We’re also shown how cute Radio is in a series of sentimental clips. There’s Radio reading out the lunch menu over the PA system! I’ll be damned if I know what in the fuck he said. There’s Radio shooting a free throw……and making it! There’s Radio hugging every living soul in sight. And then there’s the comic highlight where Radio calls the Coach and asks him what pants he should wear to a Christmas event. He holds up a pair to the receiver and yells, “How ’bout these?” Radio even makes a peace offering with the prick that played a prank on him by sending him into the girl’s locker room. There, on a bench near the boy’s locker, is a small radio and a piece of paper covered with chicken scratch. But shucks, we know it says “Radio” because the scene before had Ed Harris tutoring the numbskull in the finer points of reading and writing. He’d have better luck with a houseplant. Instead of roaring with laughter, crumpling up the paper, and cursing Radio under his breath, the bully walks over to him and pats him on the back. Oh that Radio — he can change lives!
Fortunately (and surprisingly), there is no “big game” where Radio suits up to replace the star quarterback who has twisted his knee, but I imagine someone at the initial story conference tried his damndest. “Remember that Rudy flick? Ours is sorta like that, only our guy is black and retarded, not Irish and gay.” However, there was a graduation scene, where Radio is handed a diploma for, uh, I guess staying the fuck out of the way while the normal kids learned a thing or two. I mean really, must we reward someone for being exactly the same at the end of the year as he was at the beginning? Maybe so, since Southern schools pretty much adopted that as official policy decades ago. At any rate, I’m exhausted after this film, and I might not be as fired up as I expected to be. Radio is a typical retard — selfish, rude, annoying, and excruciatingly intolerable — but I simply didn’t care enough to hate him with all of my fury.

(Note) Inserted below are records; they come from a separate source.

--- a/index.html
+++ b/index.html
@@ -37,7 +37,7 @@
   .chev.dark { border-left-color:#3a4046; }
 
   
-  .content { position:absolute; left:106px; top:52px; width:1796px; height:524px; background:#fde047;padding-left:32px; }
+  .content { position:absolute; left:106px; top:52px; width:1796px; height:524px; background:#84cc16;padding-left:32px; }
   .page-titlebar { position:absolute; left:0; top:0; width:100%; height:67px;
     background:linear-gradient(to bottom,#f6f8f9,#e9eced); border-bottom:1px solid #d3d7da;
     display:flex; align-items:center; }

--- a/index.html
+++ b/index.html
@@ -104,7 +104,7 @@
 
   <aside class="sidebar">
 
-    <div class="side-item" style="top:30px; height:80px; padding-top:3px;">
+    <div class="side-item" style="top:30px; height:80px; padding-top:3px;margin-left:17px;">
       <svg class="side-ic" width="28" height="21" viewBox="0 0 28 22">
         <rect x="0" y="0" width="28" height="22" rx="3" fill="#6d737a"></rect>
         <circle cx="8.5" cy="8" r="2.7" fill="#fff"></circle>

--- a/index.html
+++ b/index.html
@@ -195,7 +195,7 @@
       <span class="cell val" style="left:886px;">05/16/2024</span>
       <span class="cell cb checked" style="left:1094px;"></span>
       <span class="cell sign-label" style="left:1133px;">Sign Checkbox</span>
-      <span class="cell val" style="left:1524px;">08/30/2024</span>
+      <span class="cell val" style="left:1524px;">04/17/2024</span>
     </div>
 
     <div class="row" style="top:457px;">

Yes, nothing could have been more satisfying than to watch him beaten savagely in the streets by local toughs, or kidnapped by school board members and sent to an underground sterilization clinic, or brutally raped by the football team while an inebriated Coach Jones shouted obscenities mere inches from the boy’s face. I wanted him to die for his crimes at every conceivable opportunity, but in its own twisted way, that would make him even more of a martyr. Enough people are paying attention to him and making him feel special; I’d rather we ignore him completely. Radio’s mom may say that “He’s the same as everybody else, just a little slower than most,” but we don’t have to believe it. Until someone figures out something new and interesting to do with retards, future Radios need to be suffocated at the development stage. Please, for all of us.